[Opening Working data section]

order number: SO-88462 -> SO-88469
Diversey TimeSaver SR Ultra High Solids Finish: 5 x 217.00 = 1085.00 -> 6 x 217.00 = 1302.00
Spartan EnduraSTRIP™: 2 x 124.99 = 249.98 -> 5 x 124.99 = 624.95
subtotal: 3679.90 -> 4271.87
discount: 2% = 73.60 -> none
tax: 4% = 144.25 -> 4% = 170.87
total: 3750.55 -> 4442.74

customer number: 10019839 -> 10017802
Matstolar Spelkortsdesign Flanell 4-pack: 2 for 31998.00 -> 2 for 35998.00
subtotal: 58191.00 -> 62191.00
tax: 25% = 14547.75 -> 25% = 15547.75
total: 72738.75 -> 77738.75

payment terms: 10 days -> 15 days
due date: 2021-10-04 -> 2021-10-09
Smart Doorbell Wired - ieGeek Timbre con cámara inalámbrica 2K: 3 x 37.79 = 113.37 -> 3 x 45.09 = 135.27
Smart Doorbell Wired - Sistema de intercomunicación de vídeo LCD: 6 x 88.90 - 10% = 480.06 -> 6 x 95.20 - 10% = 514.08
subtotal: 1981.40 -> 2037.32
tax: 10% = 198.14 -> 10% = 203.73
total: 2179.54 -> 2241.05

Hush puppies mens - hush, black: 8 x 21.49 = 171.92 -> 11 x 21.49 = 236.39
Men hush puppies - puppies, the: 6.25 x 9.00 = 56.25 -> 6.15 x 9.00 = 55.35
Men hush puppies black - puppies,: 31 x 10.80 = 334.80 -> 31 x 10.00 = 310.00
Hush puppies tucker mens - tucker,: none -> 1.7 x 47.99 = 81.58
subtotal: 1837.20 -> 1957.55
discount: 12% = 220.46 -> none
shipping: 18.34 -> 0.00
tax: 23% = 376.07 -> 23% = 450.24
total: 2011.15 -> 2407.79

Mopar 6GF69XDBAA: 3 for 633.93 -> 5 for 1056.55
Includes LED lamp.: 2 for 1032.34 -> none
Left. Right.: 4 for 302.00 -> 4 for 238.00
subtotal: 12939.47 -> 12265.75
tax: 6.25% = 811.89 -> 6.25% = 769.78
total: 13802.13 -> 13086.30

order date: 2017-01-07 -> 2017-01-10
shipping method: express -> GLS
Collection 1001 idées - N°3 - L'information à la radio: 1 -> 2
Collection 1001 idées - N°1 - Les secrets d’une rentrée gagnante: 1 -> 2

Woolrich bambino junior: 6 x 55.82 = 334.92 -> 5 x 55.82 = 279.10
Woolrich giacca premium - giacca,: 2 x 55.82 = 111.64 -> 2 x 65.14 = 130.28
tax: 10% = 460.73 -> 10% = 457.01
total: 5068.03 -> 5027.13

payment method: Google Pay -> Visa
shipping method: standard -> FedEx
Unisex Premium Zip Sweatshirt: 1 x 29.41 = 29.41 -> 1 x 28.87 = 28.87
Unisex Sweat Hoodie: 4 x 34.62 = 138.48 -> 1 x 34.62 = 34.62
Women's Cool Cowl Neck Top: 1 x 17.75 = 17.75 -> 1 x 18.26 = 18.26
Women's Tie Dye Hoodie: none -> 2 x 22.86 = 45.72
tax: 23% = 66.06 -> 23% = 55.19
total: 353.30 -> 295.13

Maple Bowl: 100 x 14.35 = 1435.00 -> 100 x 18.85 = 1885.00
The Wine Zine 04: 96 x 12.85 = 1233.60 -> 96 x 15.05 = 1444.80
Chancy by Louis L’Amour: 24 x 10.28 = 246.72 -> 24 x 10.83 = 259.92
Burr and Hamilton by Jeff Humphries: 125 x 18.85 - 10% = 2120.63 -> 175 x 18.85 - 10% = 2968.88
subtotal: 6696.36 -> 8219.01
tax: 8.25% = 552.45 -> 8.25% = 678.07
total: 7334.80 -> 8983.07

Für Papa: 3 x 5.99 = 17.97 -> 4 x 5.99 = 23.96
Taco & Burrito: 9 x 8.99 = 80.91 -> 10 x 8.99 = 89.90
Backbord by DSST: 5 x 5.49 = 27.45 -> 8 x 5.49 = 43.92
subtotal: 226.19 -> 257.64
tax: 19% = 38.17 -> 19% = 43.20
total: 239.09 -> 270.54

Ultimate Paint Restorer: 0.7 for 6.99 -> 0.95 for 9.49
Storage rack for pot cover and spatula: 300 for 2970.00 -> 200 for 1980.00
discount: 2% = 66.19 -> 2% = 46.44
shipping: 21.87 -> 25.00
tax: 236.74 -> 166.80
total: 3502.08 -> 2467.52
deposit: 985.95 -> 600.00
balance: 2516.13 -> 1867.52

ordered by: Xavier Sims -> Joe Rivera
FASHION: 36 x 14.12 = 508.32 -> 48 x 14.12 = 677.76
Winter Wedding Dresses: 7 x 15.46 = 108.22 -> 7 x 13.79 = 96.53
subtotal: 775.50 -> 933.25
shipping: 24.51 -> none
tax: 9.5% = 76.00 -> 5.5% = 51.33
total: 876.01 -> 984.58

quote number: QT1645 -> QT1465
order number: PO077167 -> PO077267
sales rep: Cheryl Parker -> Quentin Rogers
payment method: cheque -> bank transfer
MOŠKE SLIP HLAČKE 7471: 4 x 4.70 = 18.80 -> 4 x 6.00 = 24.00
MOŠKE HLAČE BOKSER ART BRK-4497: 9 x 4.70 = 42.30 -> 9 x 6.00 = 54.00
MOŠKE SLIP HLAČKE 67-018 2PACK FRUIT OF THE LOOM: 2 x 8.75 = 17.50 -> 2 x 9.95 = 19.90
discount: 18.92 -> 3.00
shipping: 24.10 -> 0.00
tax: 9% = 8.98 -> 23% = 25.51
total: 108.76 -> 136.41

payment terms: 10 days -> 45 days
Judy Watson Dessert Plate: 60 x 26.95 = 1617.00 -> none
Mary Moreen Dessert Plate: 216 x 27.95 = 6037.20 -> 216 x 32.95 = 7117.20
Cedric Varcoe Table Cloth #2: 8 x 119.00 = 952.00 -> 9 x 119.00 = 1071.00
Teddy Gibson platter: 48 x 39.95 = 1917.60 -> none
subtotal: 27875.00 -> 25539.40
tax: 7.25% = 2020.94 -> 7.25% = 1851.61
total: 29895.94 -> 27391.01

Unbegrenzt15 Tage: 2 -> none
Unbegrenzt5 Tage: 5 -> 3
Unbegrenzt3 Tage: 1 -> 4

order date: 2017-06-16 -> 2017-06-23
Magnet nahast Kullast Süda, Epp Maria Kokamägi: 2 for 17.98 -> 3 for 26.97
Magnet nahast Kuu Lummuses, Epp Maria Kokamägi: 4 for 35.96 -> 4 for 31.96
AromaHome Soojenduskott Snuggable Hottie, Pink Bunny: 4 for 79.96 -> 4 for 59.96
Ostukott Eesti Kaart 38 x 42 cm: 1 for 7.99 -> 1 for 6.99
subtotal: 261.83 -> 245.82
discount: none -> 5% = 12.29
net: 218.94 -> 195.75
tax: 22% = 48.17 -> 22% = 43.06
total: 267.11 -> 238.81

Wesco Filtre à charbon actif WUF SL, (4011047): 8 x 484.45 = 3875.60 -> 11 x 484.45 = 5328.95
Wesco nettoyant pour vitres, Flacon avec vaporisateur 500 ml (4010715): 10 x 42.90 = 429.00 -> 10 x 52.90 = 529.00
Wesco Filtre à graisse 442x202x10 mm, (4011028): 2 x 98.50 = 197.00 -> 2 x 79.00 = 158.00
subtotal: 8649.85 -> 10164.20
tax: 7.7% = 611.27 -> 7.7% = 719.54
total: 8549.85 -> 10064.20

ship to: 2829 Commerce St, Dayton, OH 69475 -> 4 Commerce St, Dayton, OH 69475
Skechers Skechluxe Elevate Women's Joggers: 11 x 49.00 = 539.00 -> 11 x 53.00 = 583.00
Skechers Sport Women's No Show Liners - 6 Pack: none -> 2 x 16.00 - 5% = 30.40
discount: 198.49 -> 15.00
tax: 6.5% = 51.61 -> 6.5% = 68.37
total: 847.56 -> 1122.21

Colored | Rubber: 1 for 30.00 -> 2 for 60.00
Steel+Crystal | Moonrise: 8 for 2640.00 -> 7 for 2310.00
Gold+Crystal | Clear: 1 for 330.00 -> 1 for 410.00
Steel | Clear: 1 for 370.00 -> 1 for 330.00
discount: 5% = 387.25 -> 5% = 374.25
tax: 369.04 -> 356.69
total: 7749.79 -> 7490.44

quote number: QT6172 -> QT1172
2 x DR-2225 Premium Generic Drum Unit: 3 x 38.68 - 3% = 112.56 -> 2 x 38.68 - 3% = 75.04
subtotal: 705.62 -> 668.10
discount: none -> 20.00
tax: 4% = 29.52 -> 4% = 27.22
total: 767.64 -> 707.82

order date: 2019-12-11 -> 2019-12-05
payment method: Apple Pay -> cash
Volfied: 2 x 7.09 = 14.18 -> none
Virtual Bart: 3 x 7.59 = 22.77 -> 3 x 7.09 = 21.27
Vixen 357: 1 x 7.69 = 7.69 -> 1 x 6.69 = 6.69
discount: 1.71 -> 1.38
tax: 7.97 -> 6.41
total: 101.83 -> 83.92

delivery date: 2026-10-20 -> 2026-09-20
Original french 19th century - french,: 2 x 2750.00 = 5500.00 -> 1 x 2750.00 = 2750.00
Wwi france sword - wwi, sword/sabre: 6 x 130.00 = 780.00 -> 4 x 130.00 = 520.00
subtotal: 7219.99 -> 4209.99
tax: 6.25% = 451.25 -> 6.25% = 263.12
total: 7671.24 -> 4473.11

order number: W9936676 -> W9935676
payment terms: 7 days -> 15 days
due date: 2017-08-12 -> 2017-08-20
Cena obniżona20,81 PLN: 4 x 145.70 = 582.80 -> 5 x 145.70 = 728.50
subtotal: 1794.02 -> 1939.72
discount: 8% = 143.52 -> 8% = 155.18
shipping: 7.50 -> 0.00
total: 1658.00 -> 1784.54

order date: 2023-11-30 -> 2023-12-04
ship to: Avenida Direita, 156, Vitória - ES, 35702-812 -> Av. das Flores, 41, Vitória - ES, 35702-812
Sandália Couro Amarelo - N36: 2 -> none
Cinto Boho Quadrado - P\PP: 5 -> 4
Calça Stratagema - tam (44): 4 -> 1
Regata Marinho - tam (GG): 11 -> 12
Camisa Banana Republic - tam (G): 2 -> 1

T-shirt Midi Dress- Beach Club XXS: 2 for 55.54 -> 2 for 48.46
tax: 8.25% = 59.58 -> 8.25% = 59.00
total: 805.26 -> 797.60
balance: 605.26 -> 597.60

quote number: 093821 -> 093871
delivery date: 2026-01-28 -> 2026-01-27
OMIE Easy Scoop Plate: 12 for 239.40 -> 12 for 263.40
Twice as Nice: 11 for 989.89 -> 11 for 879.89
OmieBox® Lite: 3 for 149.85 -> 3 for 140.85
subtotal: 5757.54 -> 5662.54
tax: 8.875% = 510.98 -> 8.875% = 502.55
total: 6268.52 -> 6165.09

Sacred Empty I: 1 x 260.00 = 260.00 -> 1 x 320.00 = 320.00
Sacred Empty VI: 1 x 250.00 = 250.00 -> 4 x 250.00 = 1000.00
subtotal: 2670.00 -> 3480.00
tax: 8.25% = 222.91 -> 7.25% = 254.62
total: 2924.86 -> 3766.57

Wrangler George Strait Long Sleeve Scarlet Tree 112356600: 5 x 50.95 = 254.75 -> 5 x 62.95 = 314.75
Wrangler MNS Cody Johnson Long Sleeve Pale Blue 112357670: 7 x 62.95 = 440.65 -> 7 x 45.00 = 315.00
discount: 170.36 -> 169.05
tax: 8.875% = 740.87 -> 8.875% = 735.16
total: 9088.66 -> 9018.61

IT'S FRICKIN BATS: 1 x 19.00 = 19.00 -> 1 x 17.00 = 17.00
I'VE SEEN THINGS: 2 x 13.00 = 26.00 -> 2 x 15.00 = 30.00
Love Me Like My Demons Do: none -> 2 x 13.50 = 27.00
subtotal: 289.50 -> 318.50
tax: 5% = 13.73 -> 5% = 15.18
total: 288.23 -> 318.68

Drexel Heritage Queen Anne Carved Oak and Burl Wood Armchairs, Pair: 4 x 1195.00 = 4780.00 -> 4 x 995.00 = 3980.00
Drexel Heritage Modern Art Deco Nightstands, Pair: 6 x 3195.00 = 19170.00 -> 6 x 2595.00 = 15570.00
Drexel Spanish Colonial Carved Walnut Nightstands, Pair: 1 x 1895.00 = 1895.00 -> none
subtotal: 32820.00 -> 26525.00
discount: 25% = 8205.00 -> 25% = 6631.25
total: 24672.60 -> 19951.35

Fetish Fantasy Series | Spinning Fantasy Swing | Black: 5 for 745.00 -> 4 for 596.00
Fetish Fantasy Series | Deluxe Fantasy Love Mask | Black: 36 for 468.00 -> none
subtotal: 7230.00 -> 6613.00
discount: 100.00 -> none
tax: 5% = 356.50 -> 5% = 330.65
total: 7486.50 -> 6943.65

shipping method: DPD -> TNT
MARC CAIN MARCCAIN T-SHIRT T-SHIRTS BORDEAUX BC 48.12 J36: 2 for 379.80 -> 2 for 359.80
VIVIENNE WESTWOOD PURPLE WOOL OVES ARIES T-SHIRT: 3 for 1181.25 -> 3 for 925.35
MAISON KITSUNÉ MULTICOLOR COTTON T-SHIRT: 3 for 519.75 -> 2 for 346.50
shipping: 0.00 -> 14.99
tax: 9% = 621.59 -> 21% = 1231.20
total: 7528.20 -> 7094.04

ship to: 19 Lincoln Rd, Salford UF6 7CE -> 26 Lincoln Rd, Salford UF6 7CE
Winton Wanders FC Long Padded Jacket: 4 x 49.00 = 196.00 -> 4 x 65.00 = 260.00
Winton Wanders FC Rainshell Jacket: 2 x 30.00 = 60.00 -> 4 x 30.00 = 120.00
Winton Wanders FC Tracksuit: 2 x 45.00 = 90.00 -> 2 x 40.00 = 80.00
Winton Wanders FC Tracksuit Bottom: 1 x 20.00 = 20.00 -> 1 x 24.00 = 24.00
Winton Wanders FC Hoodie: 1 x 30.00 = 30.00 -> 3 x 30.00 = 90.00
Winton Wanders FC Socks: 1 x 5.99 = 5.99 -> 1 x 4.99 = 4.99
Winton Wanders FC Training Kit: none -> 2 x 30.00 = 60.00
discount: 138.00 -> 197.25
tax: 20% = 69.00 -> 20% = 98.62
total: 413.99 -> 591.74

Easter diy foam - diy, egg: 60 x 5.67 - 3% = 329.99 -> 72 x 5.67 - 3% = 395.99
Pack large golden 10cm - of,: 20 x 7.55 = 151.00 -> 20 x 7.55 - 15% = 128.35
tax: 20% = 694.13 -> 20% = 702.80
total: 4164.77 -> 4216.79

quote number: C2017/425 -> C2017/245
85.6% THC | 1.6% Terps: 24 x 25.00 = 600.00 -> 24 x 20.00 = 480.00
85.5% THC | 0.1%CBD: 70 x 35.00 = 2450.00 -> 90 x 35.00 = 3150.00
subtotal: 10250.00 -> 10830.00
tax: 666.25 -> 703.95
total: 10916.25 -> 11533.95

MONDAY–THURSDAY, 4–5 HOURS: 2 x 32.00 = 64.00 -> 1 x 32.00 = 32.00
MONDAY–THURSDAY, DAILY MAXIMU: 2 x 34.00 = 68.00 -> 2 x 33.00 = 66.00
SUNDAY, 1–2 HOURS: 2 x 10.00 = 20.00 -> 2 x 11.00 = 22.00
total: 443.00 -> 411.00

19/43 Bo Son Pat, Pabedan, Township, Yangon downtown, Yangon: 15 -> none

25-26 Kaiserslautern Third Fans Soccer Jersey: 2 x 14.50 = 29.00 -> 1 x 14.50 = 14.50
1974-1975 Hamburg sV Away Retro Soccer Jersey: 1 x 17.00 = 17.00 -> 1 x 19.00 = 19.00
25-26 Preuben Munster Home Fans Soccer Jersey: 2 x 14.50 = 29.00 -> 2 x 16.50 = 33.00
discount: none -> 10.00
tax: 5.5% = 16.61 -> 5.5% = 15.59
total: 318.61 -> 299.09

[Closing Working data section]

- Exercise directions
Go through the listing above and write out exactly the lines starting with the one holding "The Wine Zine" and running through the one holding "Ultimate Paint Restorer: 0.7", ends included, and no others.

- Exercise result
The Wine Zine 04: 96 x 12.85 = 1233.60 -> 96 x 15.05 = 1444.80
Chancy by Louis L’Amour: 24 x 10.28 = 246.72 -> 24 x 10.83 = 259.92
Burr and Hamilton by Jeff Humphries: 125 x 18.85 - 10% = 2120.63 -> 175 x 18.85 - 10% = 2968.88
subtotal: 6696.36 -> 8219.01
tax: 8.25% = 552.45 -> 8.25% = 678.07
total: 7334.80 -> 8983.07

Für Papa: 3 x 5.99 = 17.97 -> 4 x 5.99 = 23.96
Taco & Burrito: 9 x 8.99 = 80.91 -> 10 x 8.99 = 89.90
Backbord by DSST: 5 x 5.49 = 27.45 -> 8 x 5.49 = 43.92
subtotal: 226.19 -> 257.64
tax: 19% = 38.17 -> 19% = 43.20
total: 239.09 -> 270.54

Ultimate Paint Restorer: 0.7 for 6.99 -> 0.95 for 9.49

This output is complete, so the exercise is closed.